In the UK, over half of the population are overweight or obese. Many people take fat-burning pills in an attempt to speed up weight loss, but the results are variable, and the pills have to be taken regularly. “We need strategies that deliver the drug without requiring the patient to remember to take their pills every few hours," says Dr Sean Davies at Vanderbilt University in the US.

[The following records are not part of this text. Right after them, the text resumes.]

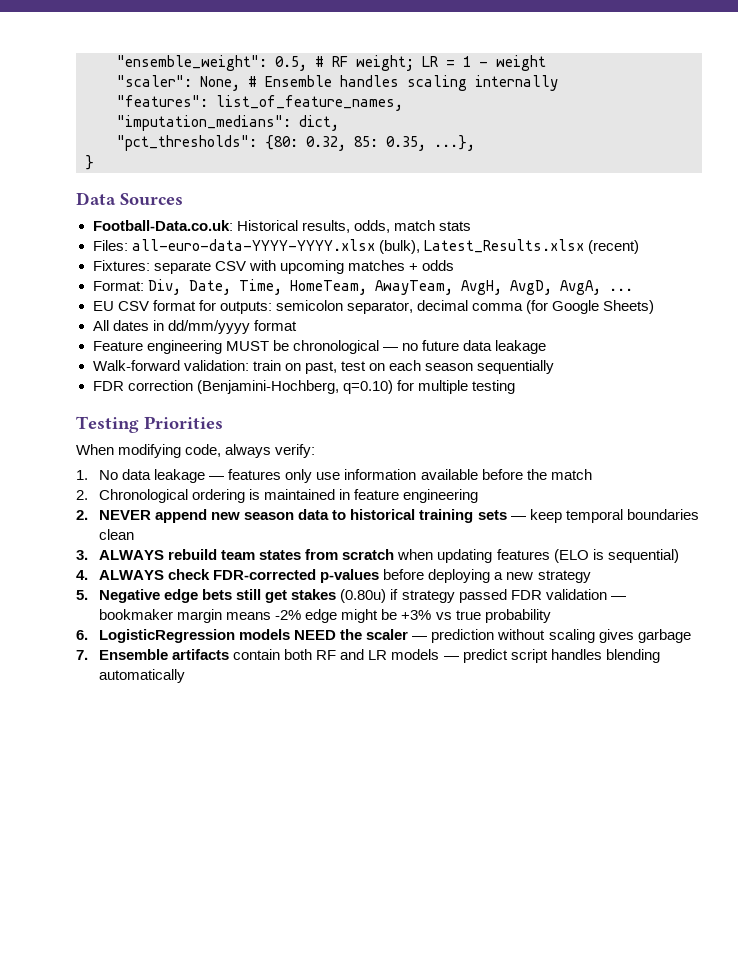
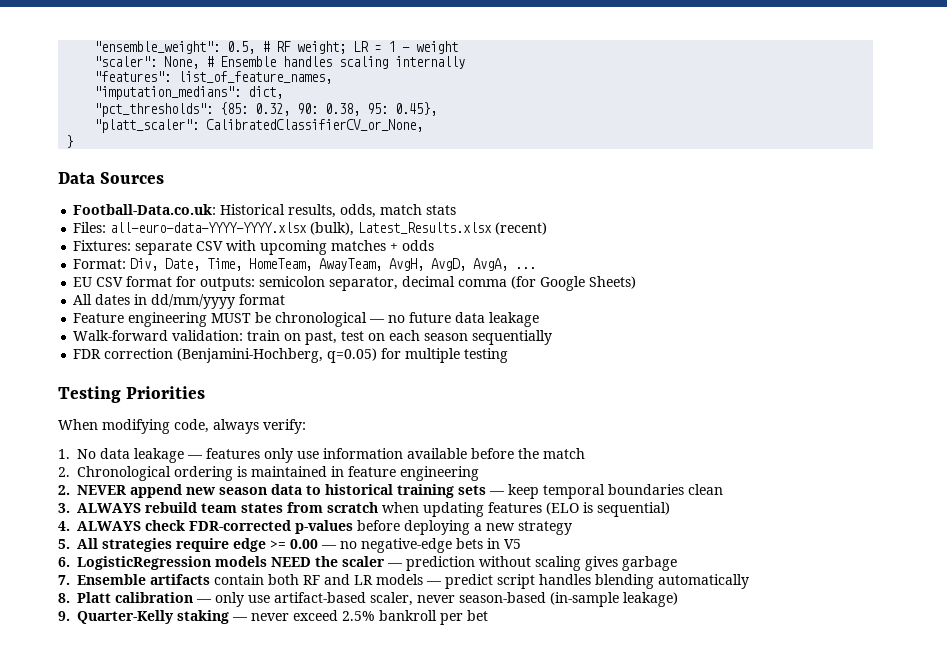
- "pct_thresholds": {80: 0.32, 85: 0.35, ...},
+ "pct_thresholds": {85: 0.32, 90: 0.38, 95: 0.45},
+ "platt_scaler": CalibratedClassifierCV_or_None,
- FDR correction (Benjamini-Hochberg, q=0.10) for multiple testing
+ FDR correction (Benjamini-Hochberg, q=0.05) for multiple testing
- 5. Negative edge bets still get stakes (0.80u) if strategy passed FDR validation — bookmaker margin means -2% edge might be +3% vs true probability
+ 5. All strategies require edge >= 0.00 — no negative-edge bets in V5
+ 8. Platt calibration — only use artifact-based scaler, never season-based (in-sample leakage)
+ 9. Quarter-Kelly staking — never exceed 2.5% bankroll per bet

The researchers’ solution was to alter the genes of a strain of probiotic bacteria so that it created molecules called N-Acylphosphatidylethanolamines (NAPEs), which the body can rapidly convert into appetite-suppressing molecules known as NAEs. When mice were fed water laced with these bacteria, the rodents were lighter, leaner and had a better glucose metabolism than those who had received plain water, even after just eight weeks of treatment.
The benefit of this approach, say the researchers, is that the therapeutic bacteria would live in the gut for months at a time, providing a steady stream of anti-obesity drugs.
However, before human trials can be started, the researchers want to genetically modify the bacteria so that they’re not transmitted so easily. This will prevent the bacteria from entering the body of someone who doesn’t need them. “You could imagine that there might be some individuals, say the very young or old or those with specific diseases, who could be harmed by being exposed to an appetite-suppressing bacteria,” says Davies.
In the meantime, maybe give that double cheeseburger a miss.